[Before-and-after page screenshots]
━━━━━━━━━━━━━━━━━━━━
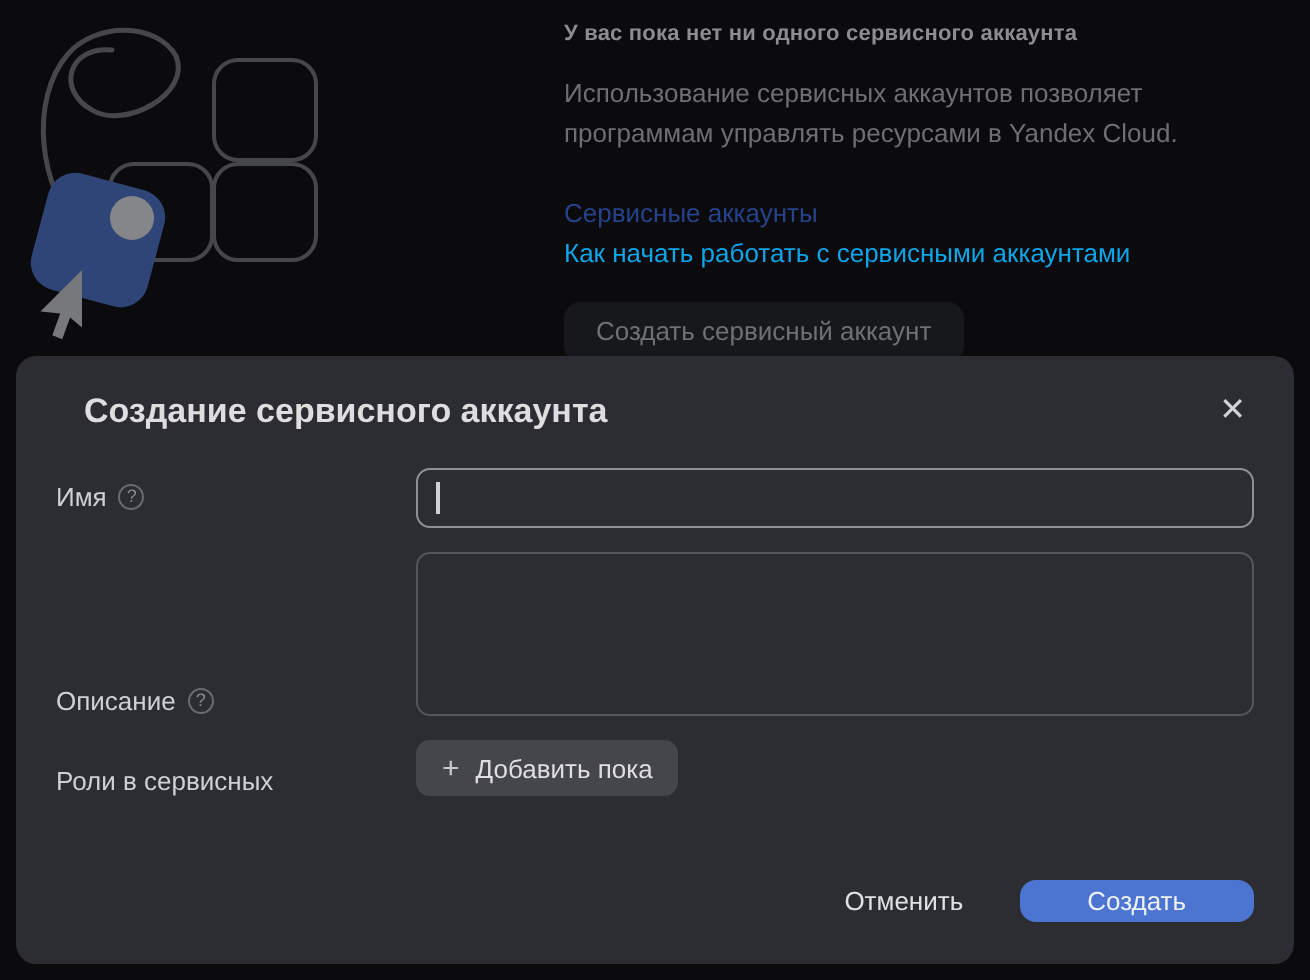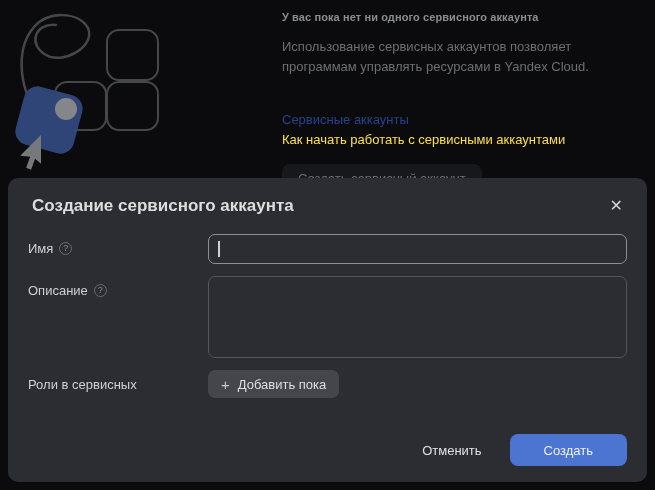"Использование сервисных аккаунтов" .bg-desc { margin: 0 0 34px 0 -> 0 0 21px 0 }
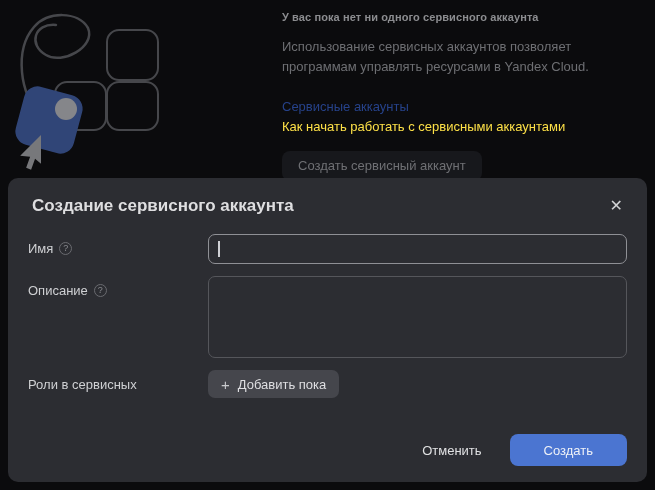"Как начать работать с сервисными" .bg-link-2 { color: #fde047 -> #0ea5e9 }
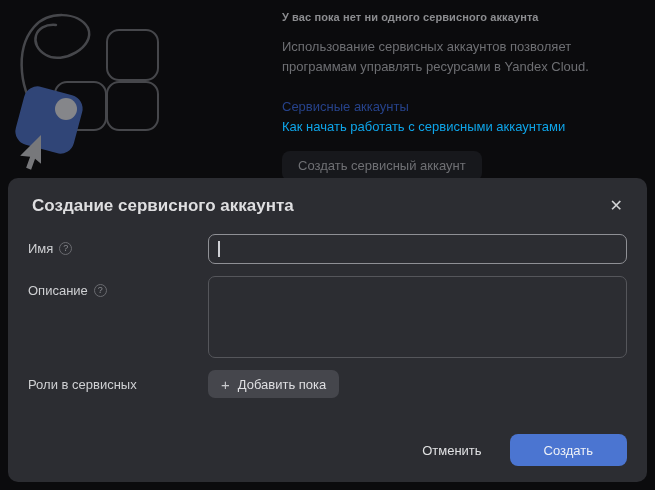"Создание сервисного аккаунта" .modal-title { margin: 4px -> 14px }
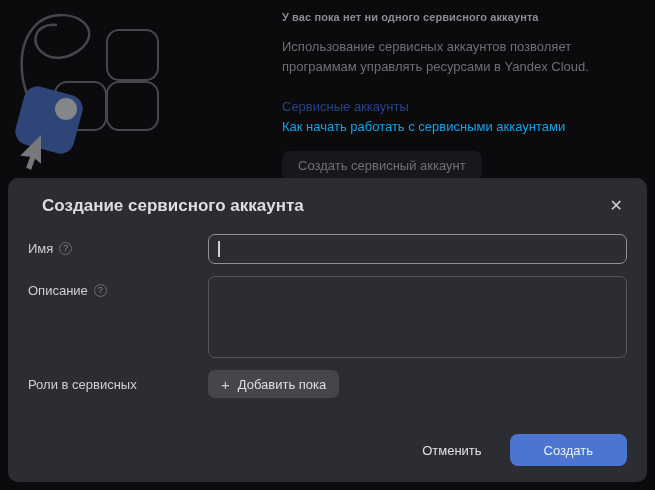"Описание" .form-row.tight { align-items: none -> flex-end }
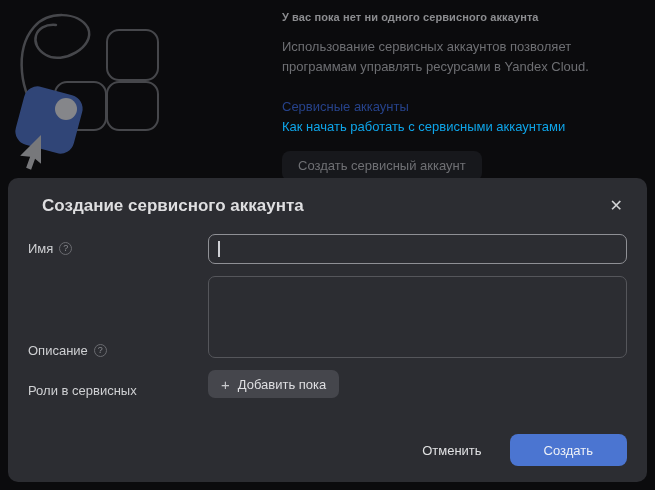"Создать" .submit-btn { height: 32px -> 21px }
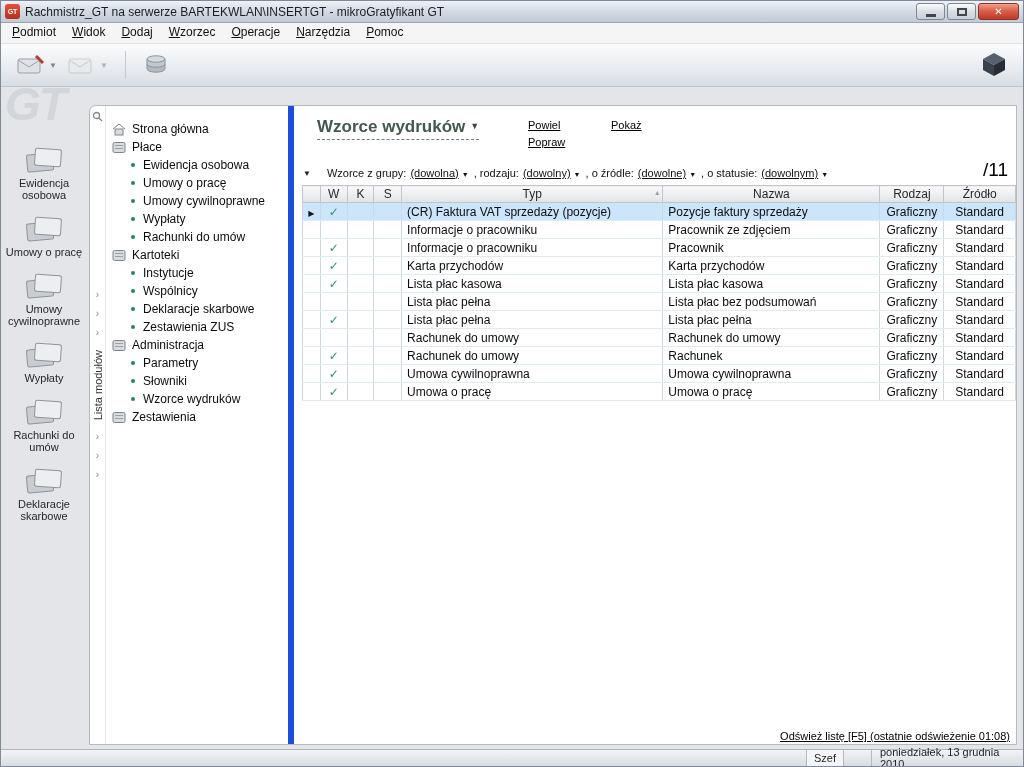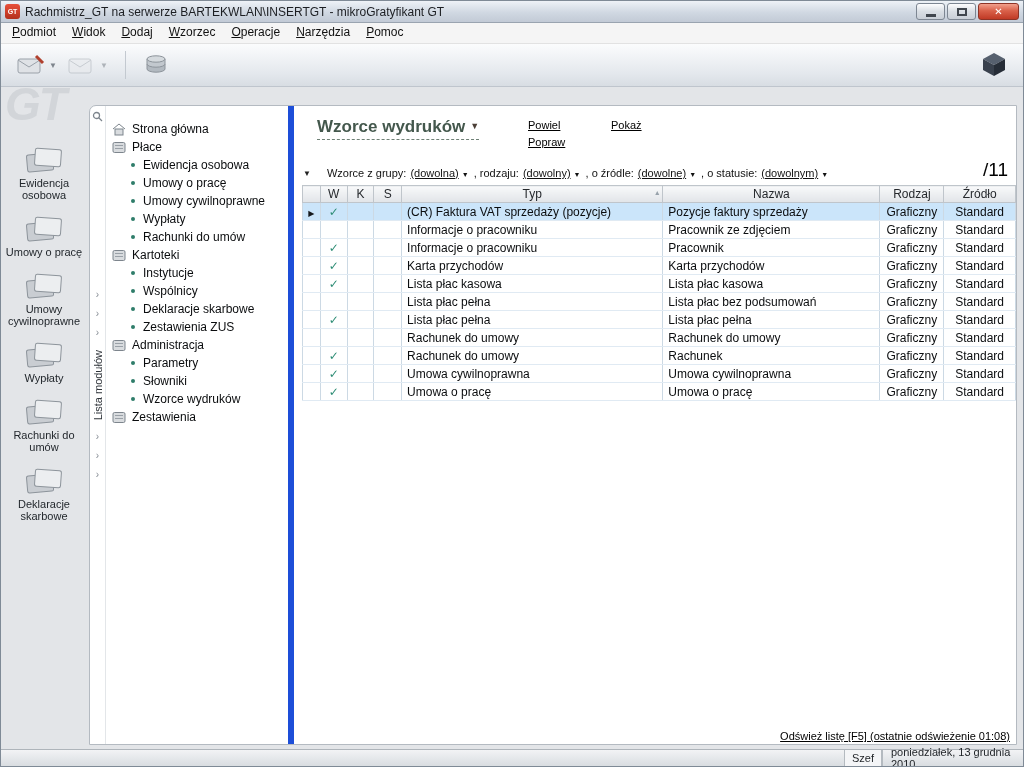"Szef" .statusbar { gap: none -> 27px }
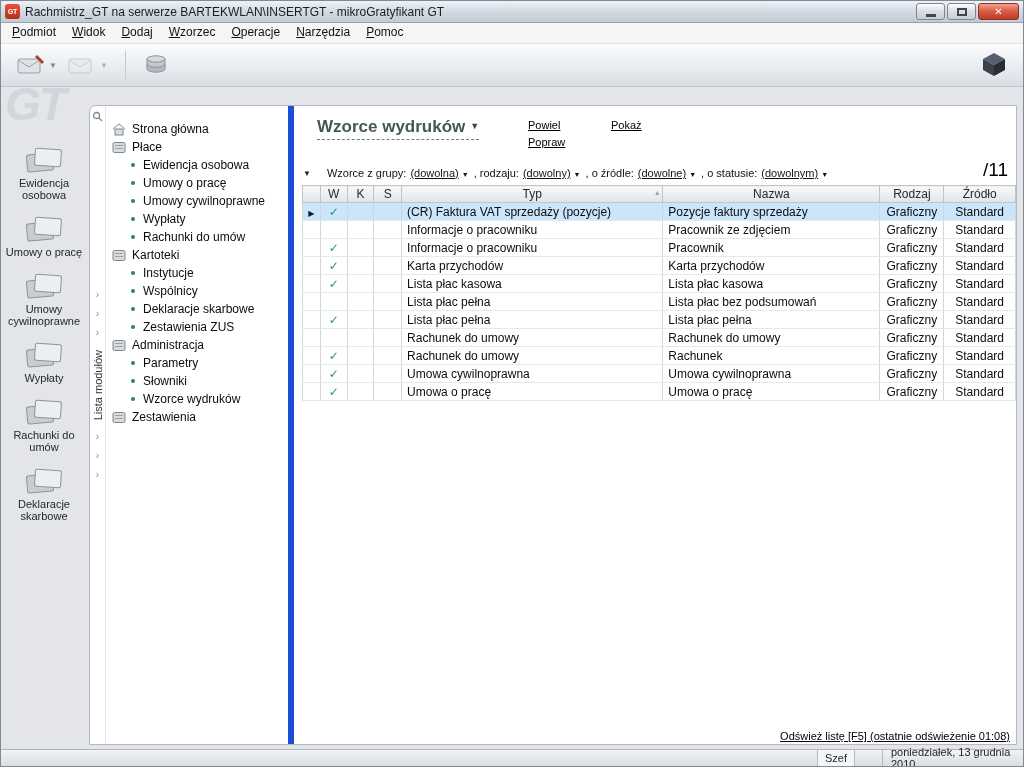"poniedziałek, 13 grudnia 2010" .sb-pane.date { width: 141px -> 152px }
━━━━━━━━━━━━━━━━━━━━
# WHAT IS REQUIRED:
When you reach the line containing "align-items: none ->" in the records above, write out that line and every line after it through the end, exactly, but omit the pictures.

# TASK RESULT:
"Описание" .form-row.tight { align-items: none -> flex-end }
"Создать" .submit-btn { height: 32px -> 21px }
"Szef" .statusbar { gap: none -> 27px }
"poniedziałek, 13 grudnia 2010" .sb-pane.date { width: 141px -> 152px }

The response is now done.